Differential Expression of Blood Group Precursor Antigen in Human Breast Cancer Tissue

A B S T R A C T

There is a pressing need for biomarkers for targeted immunotherapy against breast cancer (BCA), the leading cause of cancer death in women. Previously, a blood group precursor O-core epitope gpC1 was found to be highly expressed in breast circulating tumor cells (BCTCs) and BCA cell lines with cancer stem cell (BCSC) features. In this pilot study, the breast tissue distribution of gpC1 was examined using tissue microarrays (TMAs). Notably, gpC1 positive cells were detected in the major histological types of neoplastic breast tissues. Conversely, none of the breast tissues derived from subjects without BCA were gpC1 positive.

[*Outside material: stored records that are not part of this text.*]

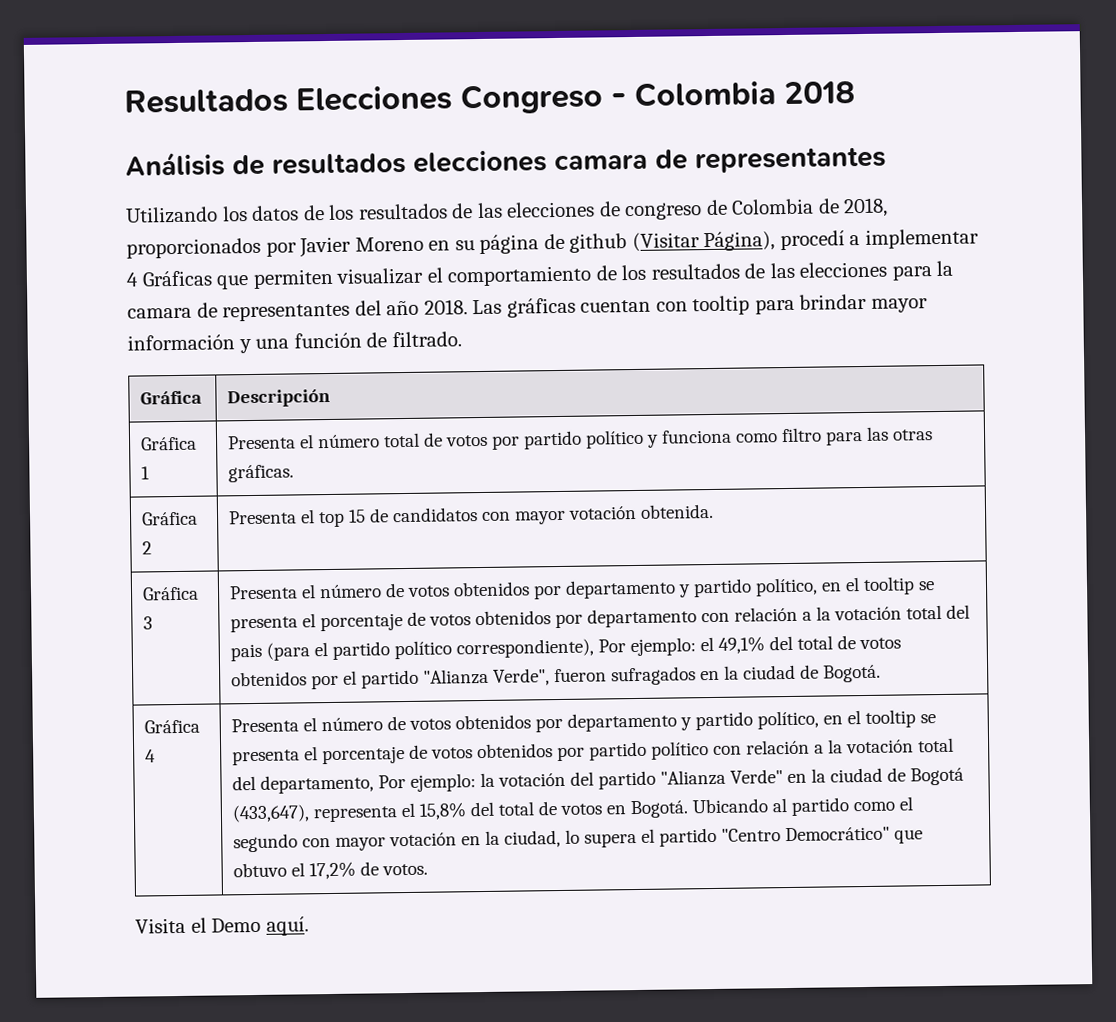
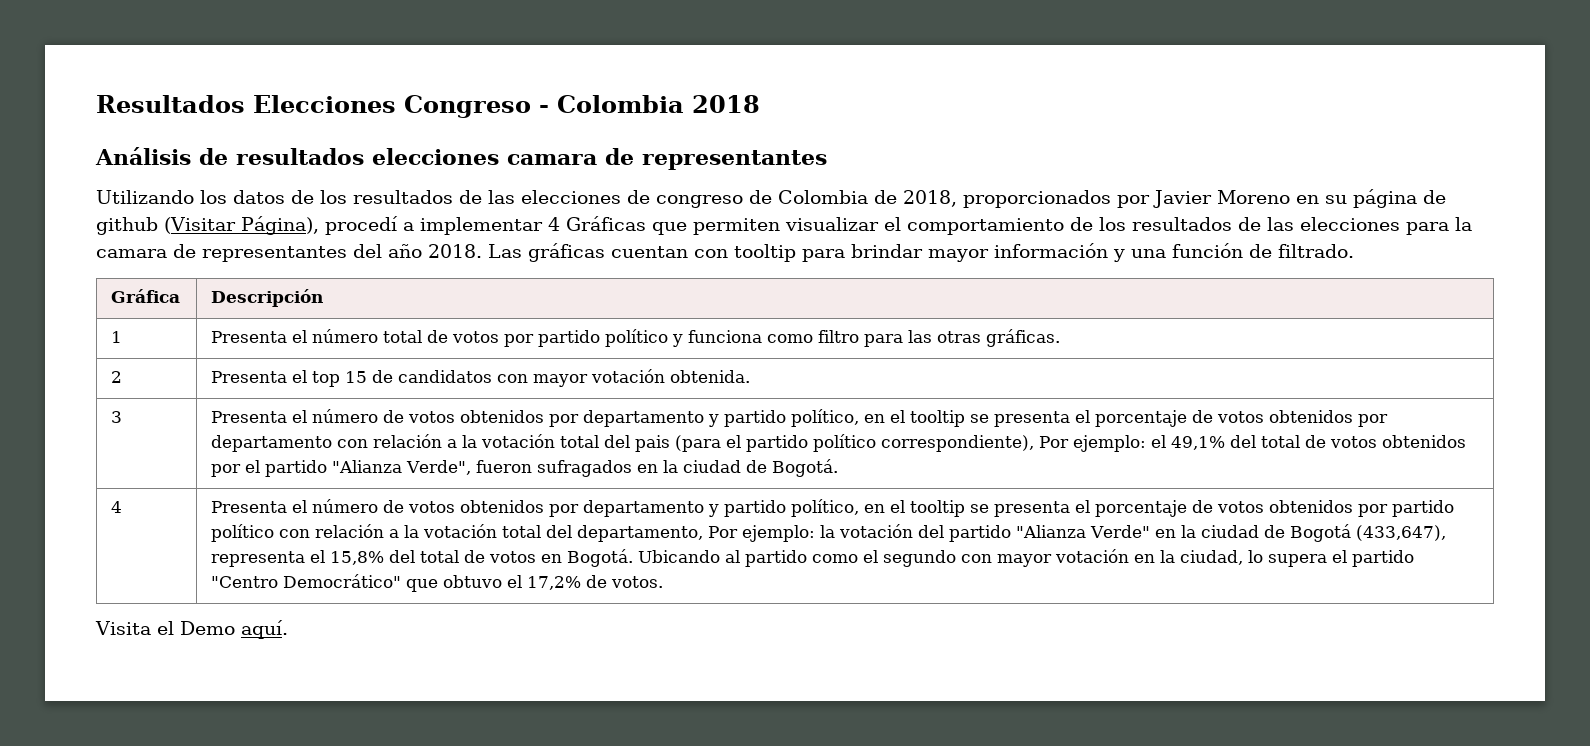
- Gráfica 1 | Presenta el número total de votos por partido político y funciona como filtro para las otras gráficas.
+ 1 | Presenta el número total de votos por partido político y funciona como filtro para las otras gráficas.
- Gráfica 2 | Presenta el top 15 de candidatos con mayor votación obtenida.
+ 2 | Presenta el top 15 de candidatos con mayor votación obtenida.
- Gráfica 3
+ 3
  Presenta el número de votos obtenidos por departamento y partido político, en el tooltip se presenta el porcentaje de votos obtenidos por departamento con relación a la votación total del pais (para el partido político correspondiente), Por ejemplo: el 49,1% del total de votos obtenidos por el partido "Alianza Verde", fueron sufragados en la ciudad de Bogotá.
- Gráfica 4
+ 4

Thus, gpC1 expression seems to be tumor-specific but not histological type-dependent, reflecting perhaps its characteristics as a conserved epitope of oncofetal blood group precursor antigens.

Keywords

Blood group precursors, breast cancer, circulating tumor cells, cancer stem cells, glycan marker, tissue microarray

Introduction

Worldwide, breast cancer (BCA) is the most frequent malignancy and the leading cause of cancer death in women [1, 2]. It is a heterogeneous disease at the molecular level, and the treatment concepts have evolved to include biologically directed therapies [1, 3]. There is an urgent need for biomarkers that can provide information about clinical and pathological features and prognosis to guide treatment stratification [4]. It is well known that abnormal glycosylation is involved in virtually every cancer type [5, 6]. Glycan markers take advantage of surface-exposed and easily accessible cellular features and may be important potential BCA biomarkers in the era of precision therapy. Previously, we investigated the expression of a blood group precursor O-core glyco-epitope gpC1 in BCA at the cellular level and demonstrated that gpC1 is frequently expressed by a number of human BCA cell lines, as well as by breast circulating tumor cells (BCTCs) in stage IV metastatic BCA patients [5-7]. Interestingly, in a patient with advanced triple-negative BCA, 92.5% of CTCs (37/40 CTCs) were found to be gpC1 positive [5].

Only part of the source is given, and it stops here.